Complex patterns, extraction

The Rule

Use grep -E by default. Use grep -P when you need \d, \w, \s, or lookaround.

# Basic grep (BRE) - annoying, avoid this
grep 'one\+' file.txt        # Need backslash before +

# Extended grep (ERE) - your default
grep -E 'one+' file.txt      # + works naturally

# PCRE grep - when you need shorthand classes
grep -P '\d+\.\d+\.\d+\.\d+' file.txt   # \d works

Setup: Create Your Training File

Copy this entire block and paste into your terminal:

cat << 'EOF' > /tmp/regex-training.txt
# === NETWORK DATA ===
IP: 192.168.1.100
IP: 10.50.1.20
IP: 10.50.1.132
IP: 172.16.0.1
INVALID: 192X168Y1Z100
MAC: AA:BB:CC:DD:EE:FF
MAC: 14:f6:d8:7b:31:80
MAC: 98-BB-1E-1F-A7-13
VLAN 10 - Data
VLAN 100 - Voice
VLAN 999 - Management

# === LOG ENTRIES ===
2026-03-15T10:30:45 [INFO] Server started on port 8080
2026-03-15T10:31:02 [WARN] Low disk space: 15% remaining
2026-03-15T10:31:15 [ERROR] Connection refused to 10.50.1.20:443
2026-03-15T10:32:00 [DEBUG] User evanusmodestus authenticated
2026-03-15T10:33:00 [error] lowercase error level
2026-03-15T10:34:00 [Error] Mixed case error level

# === USER DATA ===
username: admin
username: evanusmodestus
username: root
email: evan@domusdigitalis.dev
email: admin@example.com
email: user.name+tag@domain.co.uk

# === FILE PATHS ===
/etc/ssh/sshd_config
/var/log/syslog
C:\Users\Admin\Documents
C:\Program Files\Application\config.ini

# === PRICES AND MONEY ===
Price: $99.99
Cost: $1,234.56
Total: $0.50

# === CONFIG LINES ===
server=192.168.1.1
port=8080
enabled=true
disabled=false
timeout=30
max_connections=100
EOF

Verify it exists:

wc -l /tmp/regex-training.txt

Expected: 47 /tmp/regex-training.txt

Workout 1: Literal Matching (Warm Up)

Drill Command Expected Output

Find "admin"

grep 'admin' /tmp/regex-training.txt

2 lines (username: admin, email: admin@…​)

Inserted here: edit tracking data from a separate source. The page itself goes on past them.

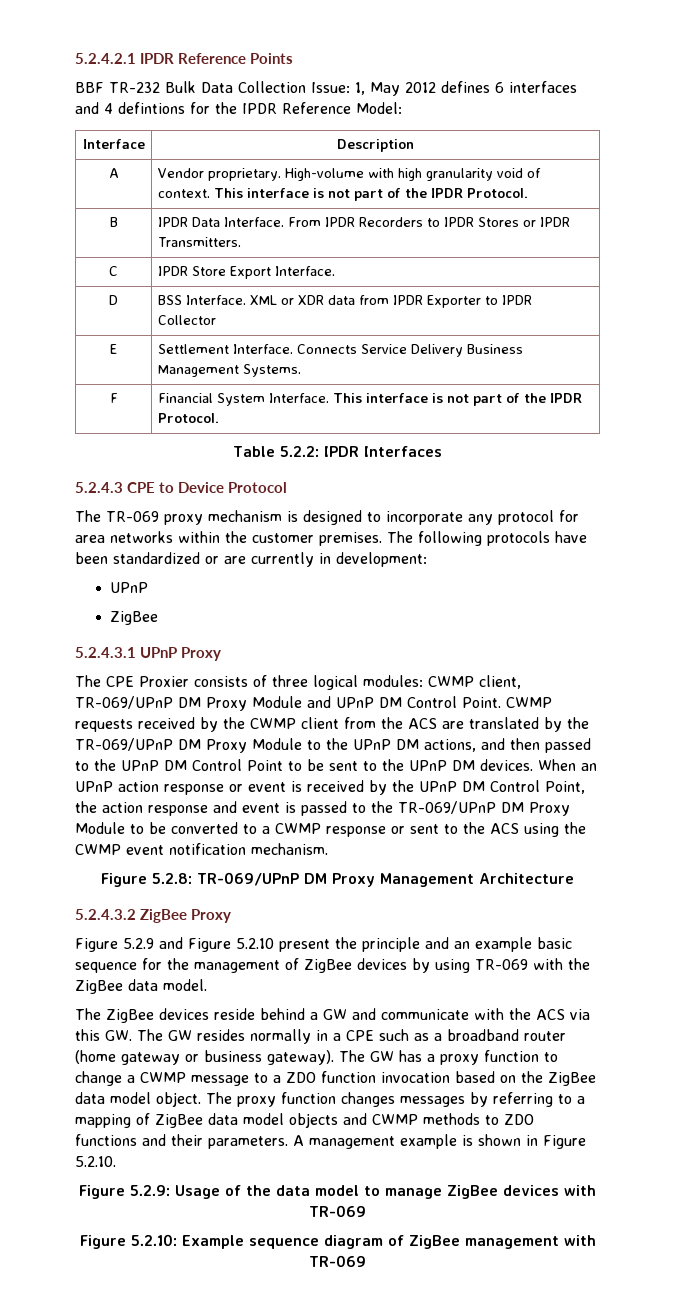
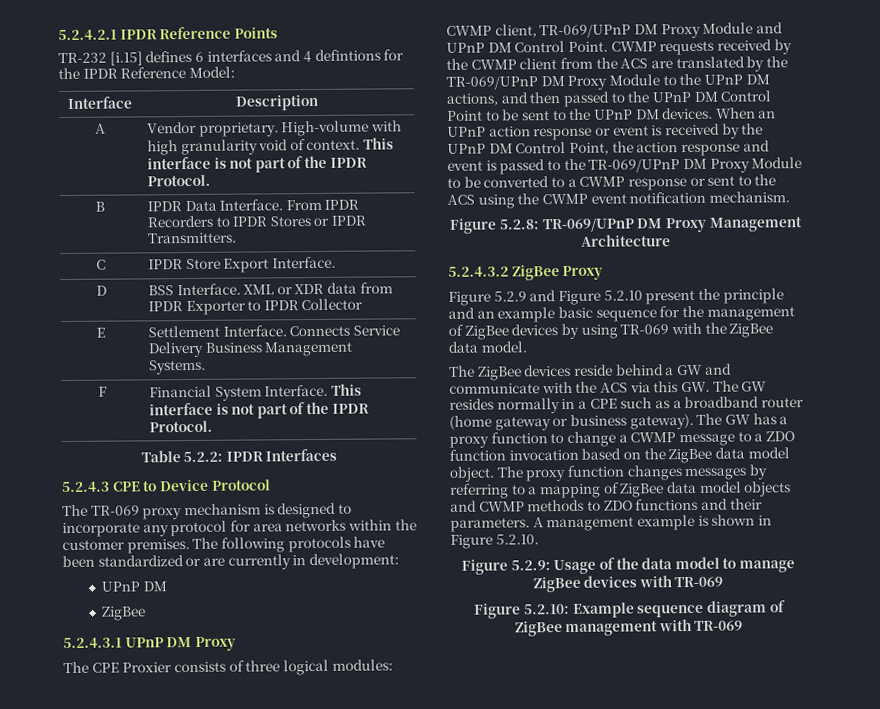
- BBF TR-232 Bulk Data Collection Issue: 1, May 2012 defines 6 interfaces and 4 defintions for the IPDR Reference Model:
+ TR-232 [i.15] defines 6 interfaces and 4 defintions for the IPDR Reference Model:
  The following protocols have been standardized or are currently in development:
- UPnP
+ UPnP DM
- 5.2.4.3.1 UPnP Proxy
+ 5.2.4.3.1 UPnP DM Proxy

Find "ERROR" (case sensitive)

grep 'ERROR' /tmp/regex-training.txt

1 line (uppercase ERROR only)

Find "error" (case insensitive)

grep -i 'error' /tmp/regex-training.txt

3 lines (ERROR, error, Error)

Find lines with "VLAN"

grep 'VLAN' /tmp/regex-training.txt

3 lines (VLAN 10, 100, 999)

Self-check: Run each command. Does your output match?

Workout 2: Escaping Metacharacters

The . matches ANY character. To match a literal dot, escape it with \.

Drill Command Expected Output

BAD: Find "192.168" (unescaped)

grep -E '192.168' /tmp/regex-training.txt

2 lines (including INVALID with X)

GOOD: Find "192.168" (escaped)

grep -E '192\.168' /tmp/regex-training.txt

1 line (only real IP)

Find "$99.99" (escape $ and .)

grep -E '\$99\.99' /tmp/regex-training.txt

1 line (Price: $99.99)

Find "[ERROR]" (escape brackets)

grep -E '\[ERROR\]' /tmp/regex-training.txt

1 line

Key insight: Without escaping, . in "192.168" matches the X in "192X168"!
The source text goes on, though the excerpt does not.